*Work required*
Each entry below must appear in the output exactly as written.

# # # # # # #

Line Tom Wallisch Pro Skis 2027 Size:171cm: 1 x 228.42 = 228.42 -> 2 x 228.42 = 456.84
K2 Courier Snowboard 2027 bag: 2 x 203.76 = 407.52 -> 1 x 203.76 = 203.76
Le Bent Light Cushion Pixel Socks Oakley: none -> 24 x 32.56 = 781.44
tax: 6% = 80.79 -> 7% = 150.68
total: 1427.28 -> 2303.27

# # # # # # #

*Exercise answer*
Line Tom Wallisch Pro Skis 2027 Size:171cm: 1 x 228.42 = 228.42 -> 2 x 228.42 = 456.84
K2 Courier Snowboard 2027 bag: 2 x 203.76 = 407.52 -> 1 x 203.76 = 203.76
Le Bent Light Cushion Pixel Socks Oakley: none -> 24 x 32.56 = 781.44
tax: 6% = 80.79 -> 7% = 150.68
total: 1427.28 -> 2303.27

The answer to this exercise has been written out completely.